One place you will NOT find me today is in a mall. Instead, we're having Noir Friday here on Murderati.

So I've professed my undying love for Bouchercon, the World Mystery Convention, many a time on this blog, but I do have a serious beef with this year’s line up.

The noir panel was all men.

I mean, really? In 2012?  When Megan Abbott and Kelli Stanley and Cornelia Read are attending? When Christa Faust is not only in the room, but up for an Anthony?

I guess all the women were stuck in binders or something.

(Kudos to the one panelist, John Rector, who knows a little about noir himself,  who jumped to point this absence out.)

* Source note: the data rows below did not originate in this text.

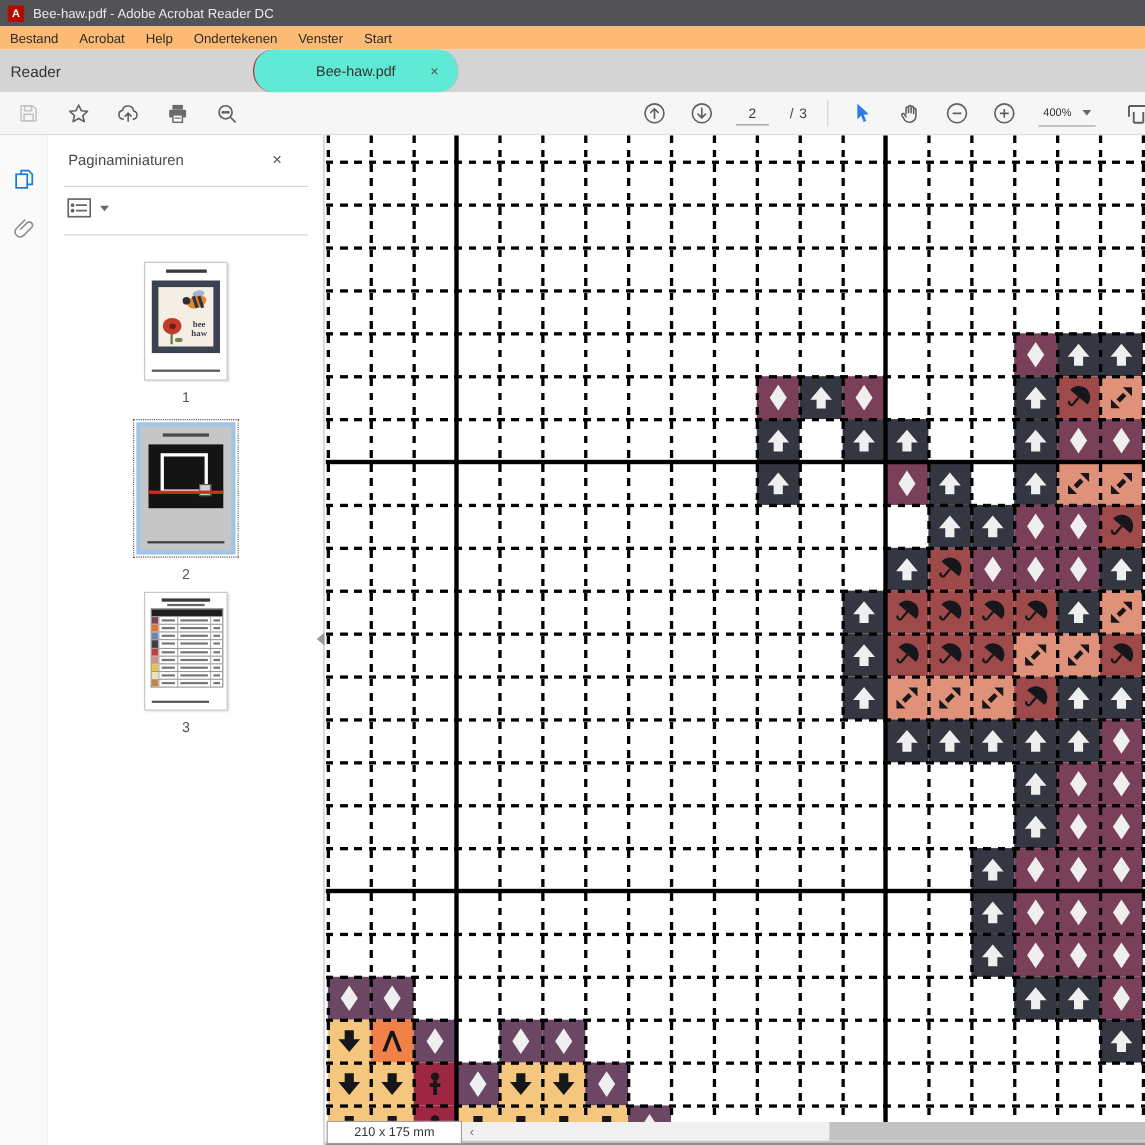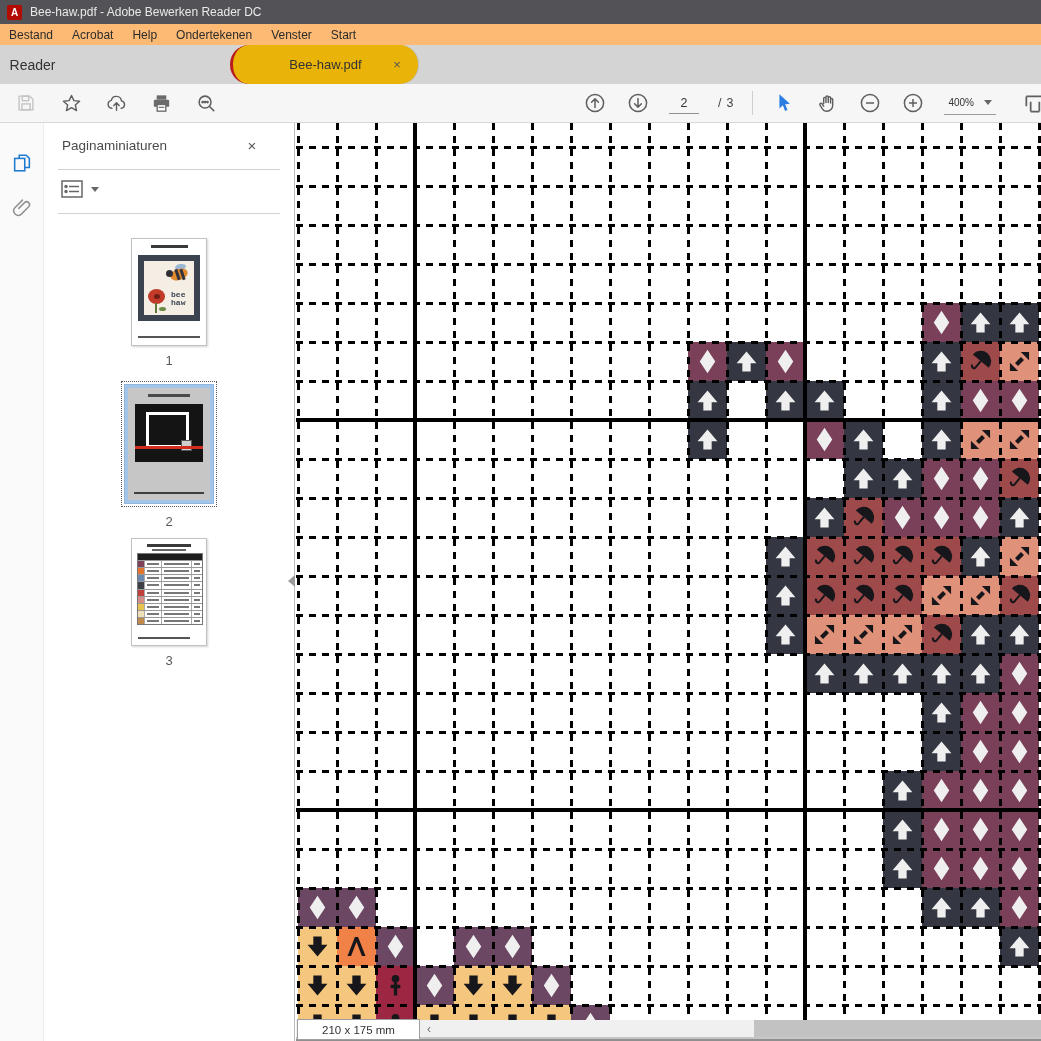"Bee-haw.pdf - Adobe Bewerken Reader" div.titletext { text: Bewerken -> Acrobat }
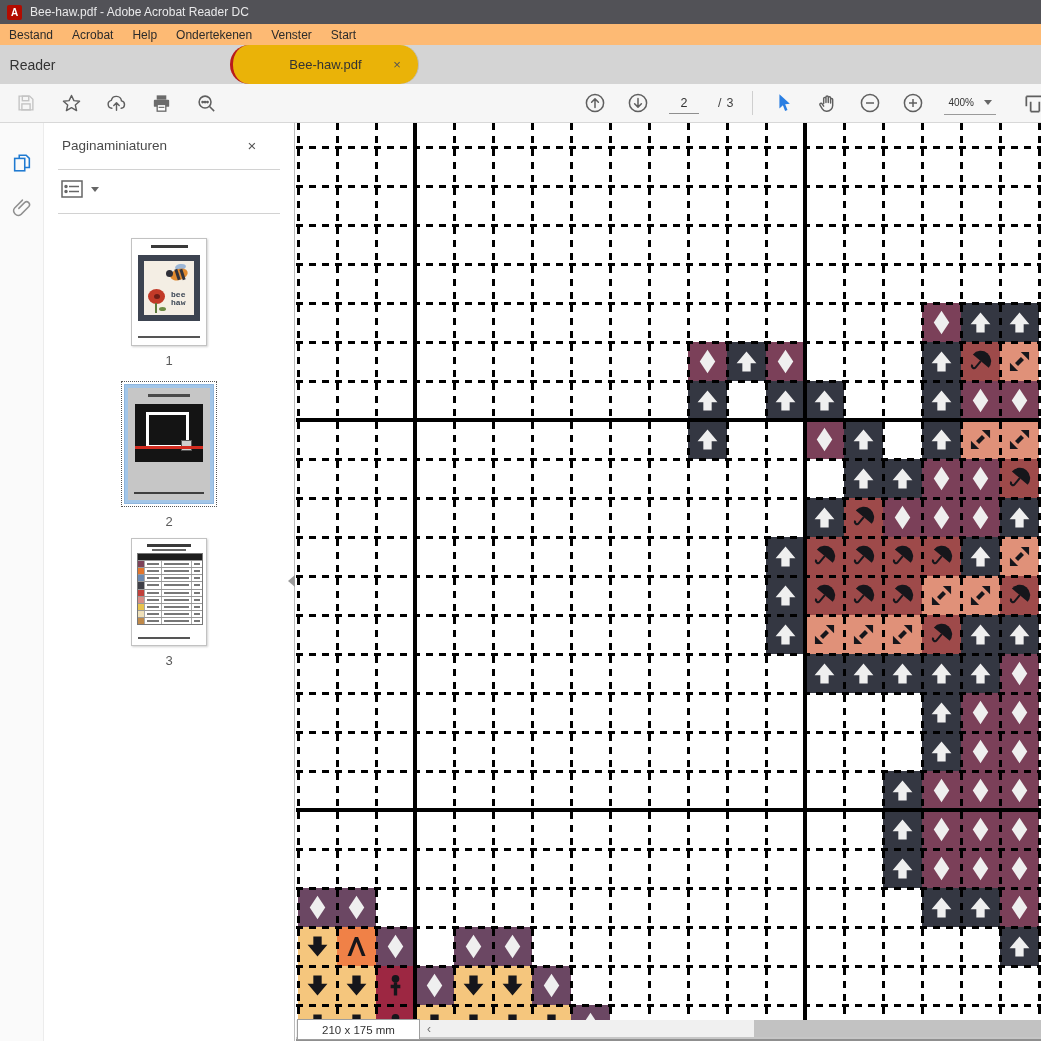"Bee-haw.pdf" .tab-doc { background: #eab308 -> #5eead4; border-left: 3px solid #b91c1c -> 1px solid #b91c1c }
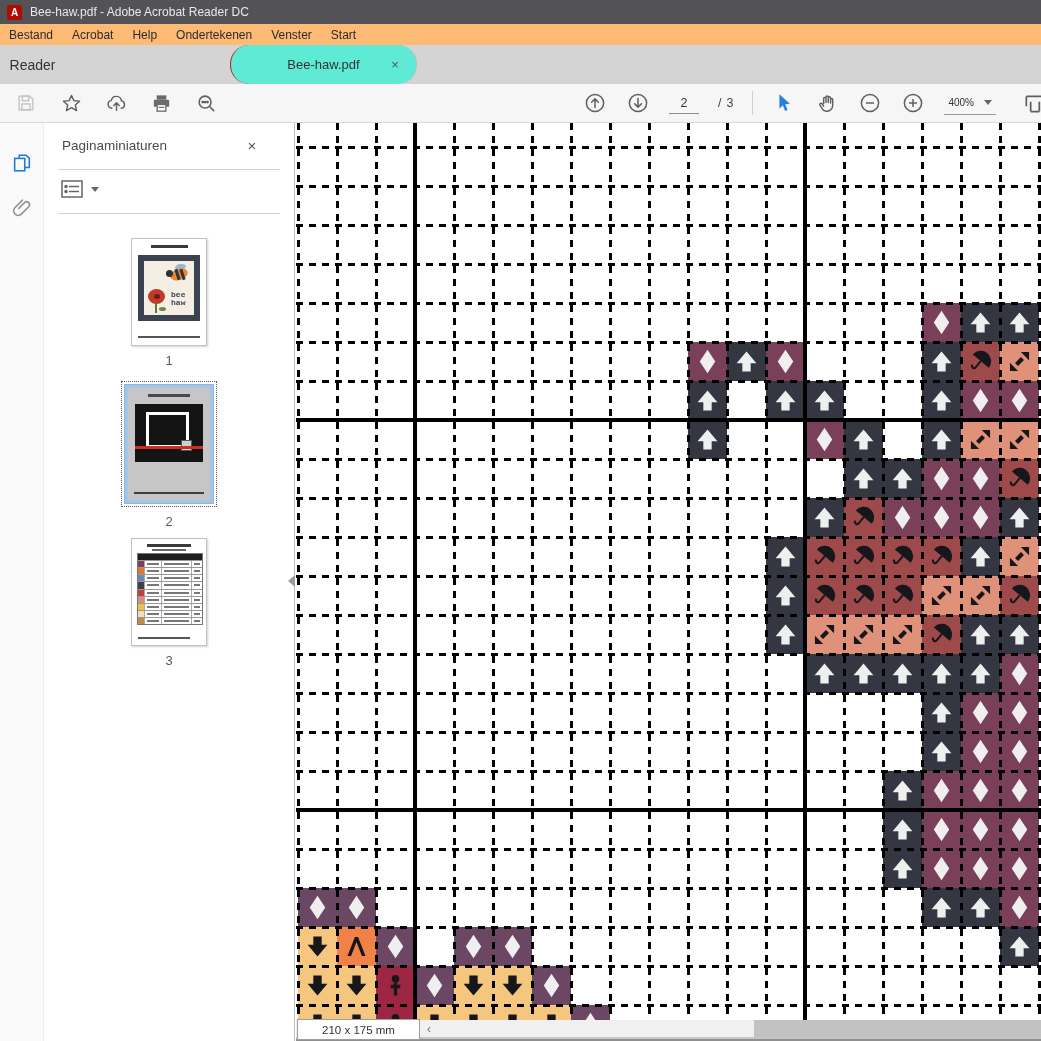"bee haw" .t1-text { font-family: Liberation Mono, monospace -> Liberation Serif, serif; text-align: none -> center }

Bouchercon was over a month ago and this noir sans femme thing is still rankling me, so I decided to blog about it.

 This is also partly because I was asked (multiple times) to take part in the latest author blog hop, The Next Big Thing, in which authors post their answers to a set of ten questions about their latest books on their blogs and then tag five more authors for the next week, and possibly Kevin Bacon is involved, and then we take over the world. 

So my horror/thriller author pal, the wildly dark, or darkly wild, Sarah Pinborough, tagged me two weeks ago, ad I did my ten question interview on Huntress Moon last week - here -  and now it’s my turn to tag five authors and link to their interviews this week. 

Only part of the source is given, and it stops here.